---- INFORMATION GIVEN

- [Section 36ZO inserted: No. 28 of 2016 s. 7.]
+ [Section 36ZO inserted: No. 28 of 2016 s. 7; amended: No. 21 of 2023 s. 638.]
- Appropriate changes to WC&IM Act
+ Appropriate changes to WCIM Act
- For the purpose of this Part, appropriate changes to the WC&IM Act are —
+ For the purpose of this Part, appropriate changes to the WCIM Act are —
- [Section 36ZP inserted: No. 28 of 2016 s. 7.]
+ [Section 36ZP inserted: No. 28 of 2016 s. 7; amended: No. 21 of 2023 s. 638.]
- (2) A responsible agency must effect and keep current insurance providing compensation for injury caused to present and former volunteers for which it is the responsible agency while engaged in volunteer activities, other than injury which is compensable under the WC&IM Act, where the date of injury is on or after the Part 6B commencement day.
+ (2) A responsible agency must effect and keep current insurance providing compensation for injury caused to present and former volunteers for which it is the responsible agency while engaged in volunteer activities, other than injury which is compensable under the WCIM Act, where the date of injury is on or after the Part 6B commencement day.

--------
---- INFORMATION GIVEN

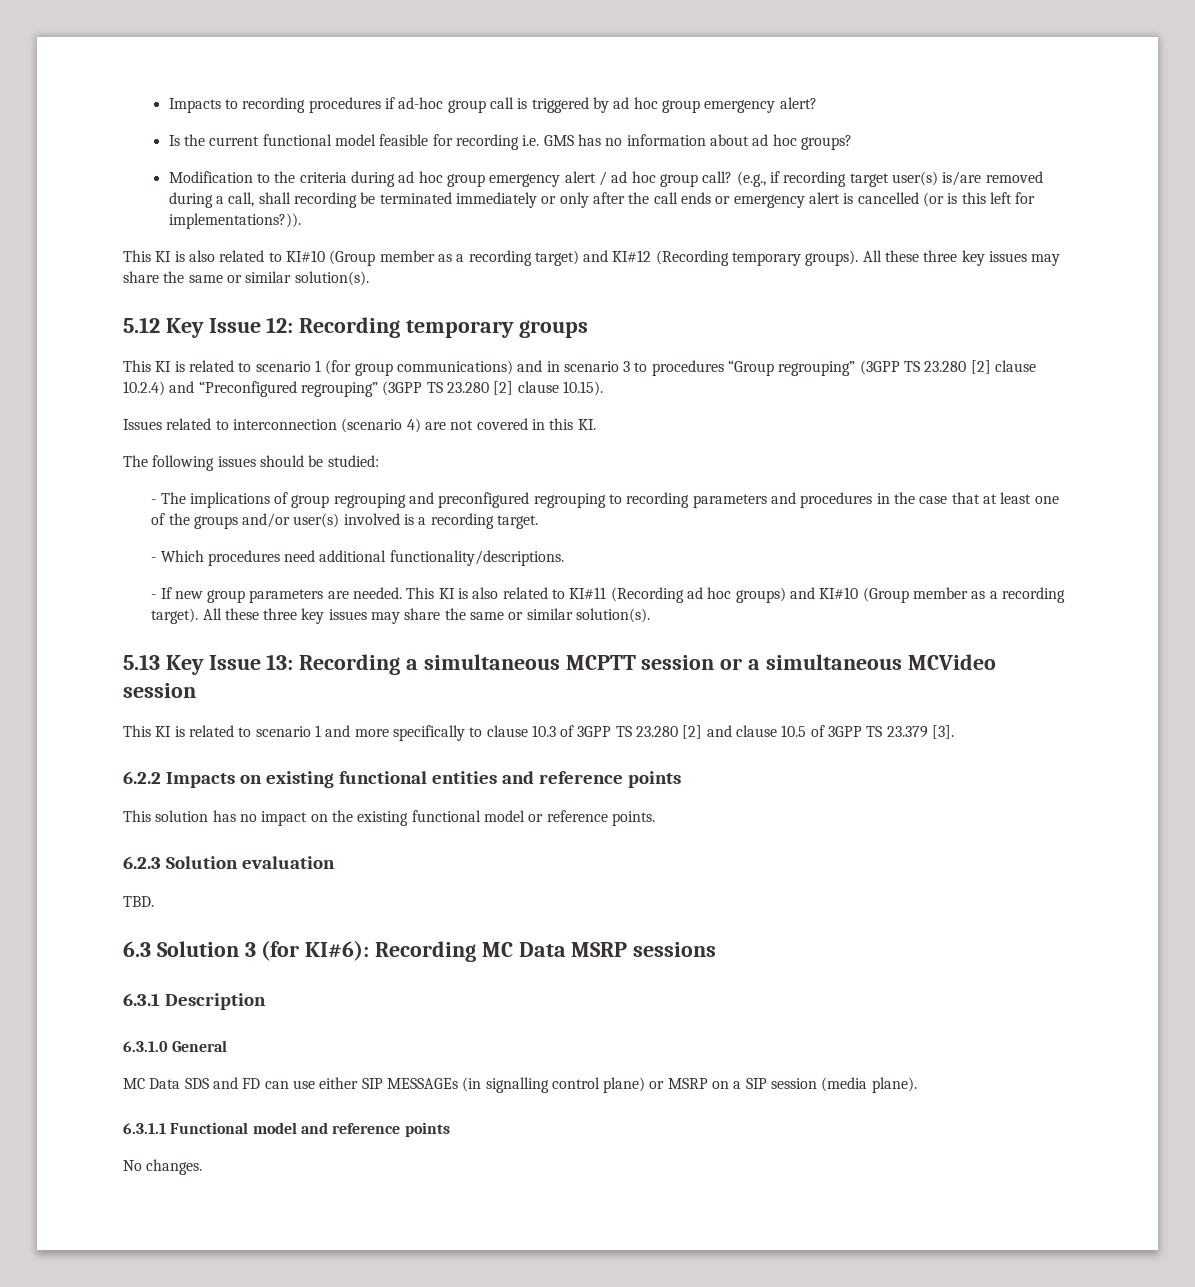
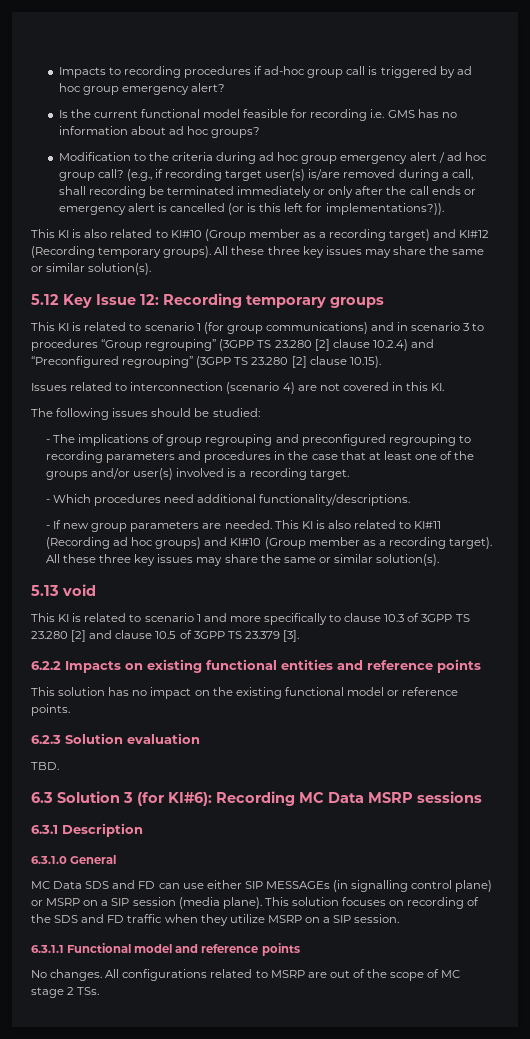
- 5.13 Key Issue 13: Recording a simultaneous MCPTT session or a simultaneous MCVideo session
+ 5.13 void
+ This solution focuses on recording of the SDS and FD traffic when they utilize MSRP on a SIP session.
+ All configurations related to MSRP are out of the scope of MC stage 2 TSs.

--------

= TASK STATEMENT =
Line count for the string "session": please say how many lines in the entries above contain it, with no other words.

= EXERCISE ANSWER =
2